Doc Norris gave young Rob enough calves from the Norris farm to start him in business as a stockman, and Rob pastured his herds in the open range of The Nation, where his Indian friends kept an eye on them. Rob was friendly with the Indians all his life, although he never married one. When he reached his mid-twenties, convinced that Indian girls were just fine for the physical appetites but not suited for legal matrimony, he led to the altar a young white girl named Laura Shaw and had several kids by her, among them Elton. Rob let the Indians look after his cattle while he worked as a clerk in the stores of Cherokee City, giving the Indians discounts on the merchandise; he was, according to his son Elton, “always good to the Indians.” Kim had asked Elton, “In what way? What did he do for the Indians?” But Elton could only answer, “I don’t know, other than more or less try to help ‘em in different ways.” Dovey had added, “Never had an enemy, I don’t guess.”
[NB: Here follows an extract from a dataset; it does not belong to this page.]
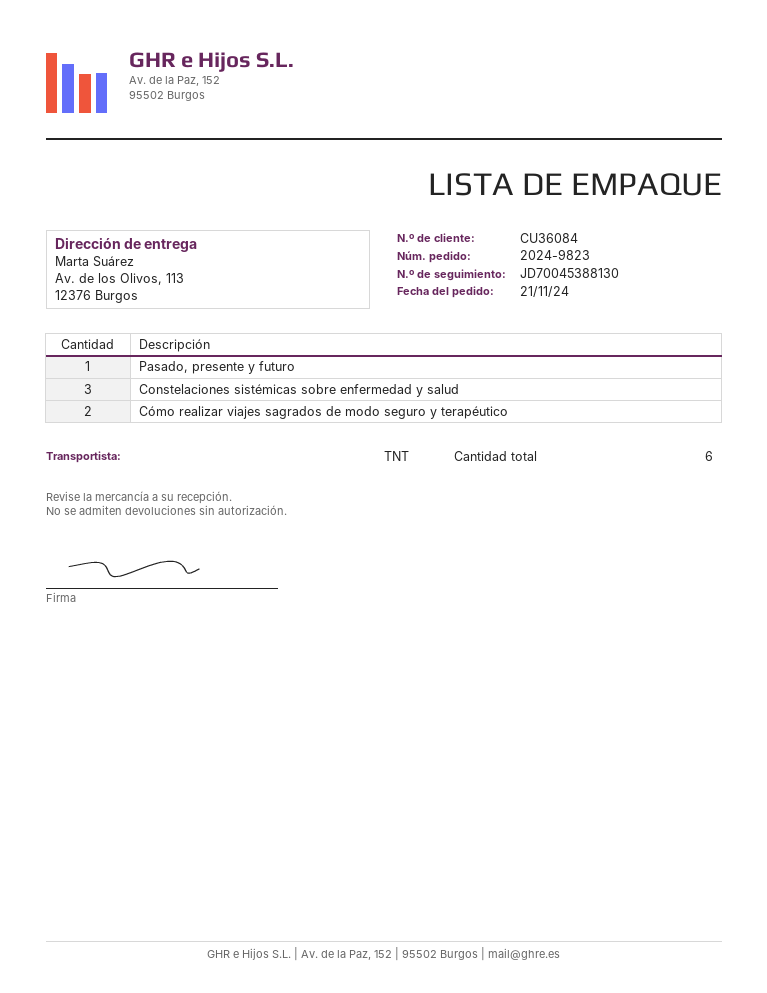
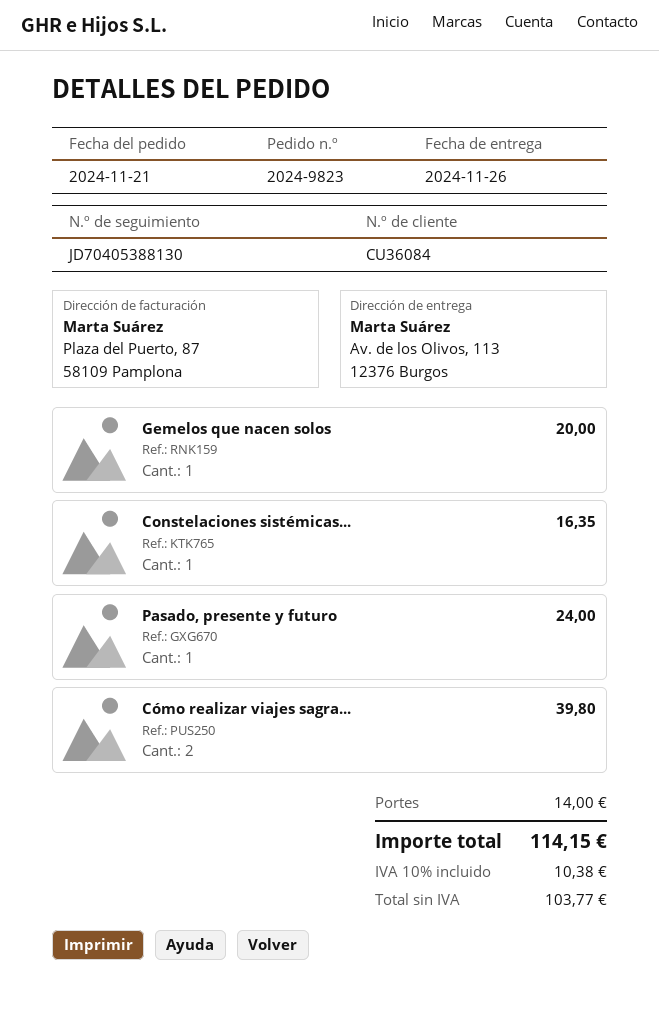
tracking number: JD70045388130 -> JD70405388130
Constelaciones sistémicas sobre enfermedad y salud: 3 -> 1
Gemelos que nacen solos: none -> 1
There was an Indian named Wofford, first name uncertain, about whom little is known. Elton Yates had mentioned Wofford to
Kim as an example of how the Indians trusted Rob Yates and nobody else: when cattle were misplaced in The Nation, Wofford would find them and tell Rob where they were, but wouldn’t tell Rob’s brother or any other man. Don Dickson remembers his Father telling of a Cherokee medicine man named Wofford who lived to be more than a hundred, and who collected herbs from the environs of Cherokee City. Rob Yates had told Don Dickson, “Some people liked ole Wofford as a doctor better than the ones we had, like Doc Norris. Doc Norris might bleed you or give you a bag of asafetida to wear, but Wofford would give you herbs and cure you.” Kim has asked others about this Wofford. She recalls one of her Sulphur City informants, or correspondents, Marie Ball Wofford, a direct descendant of Peter Mankins, Sr., living in Jay, Oklahoma, whose husband, Dan Wofford, also a descendant of Peter Mankins, Sr. (both through Rachel, younger sister to Peter Junior), was a distant kinsman of the Cherokee James D. Wofford, a leader of the Georgia Cherokee on the Trail of Tears, and possibly the father or grandfather of this mysterious medicine man Wofford. When Kim asked Jewett Norris, “Do you remember an Indian named Wofford?” he replied that he knew a lot of Woffords but the one Kim had in mind must be “Ole Grandpa Wofford—I don’t know which one he was—he translated the Bible into the Cherokee language—he was a well-educated Indian.” (Possibly Jewett Norris confused Wofford with Sequoyah, whose “white” name was George Guess, and who was inventor of the Cherokee alphabet as well as eponym for the giant California evergreen.)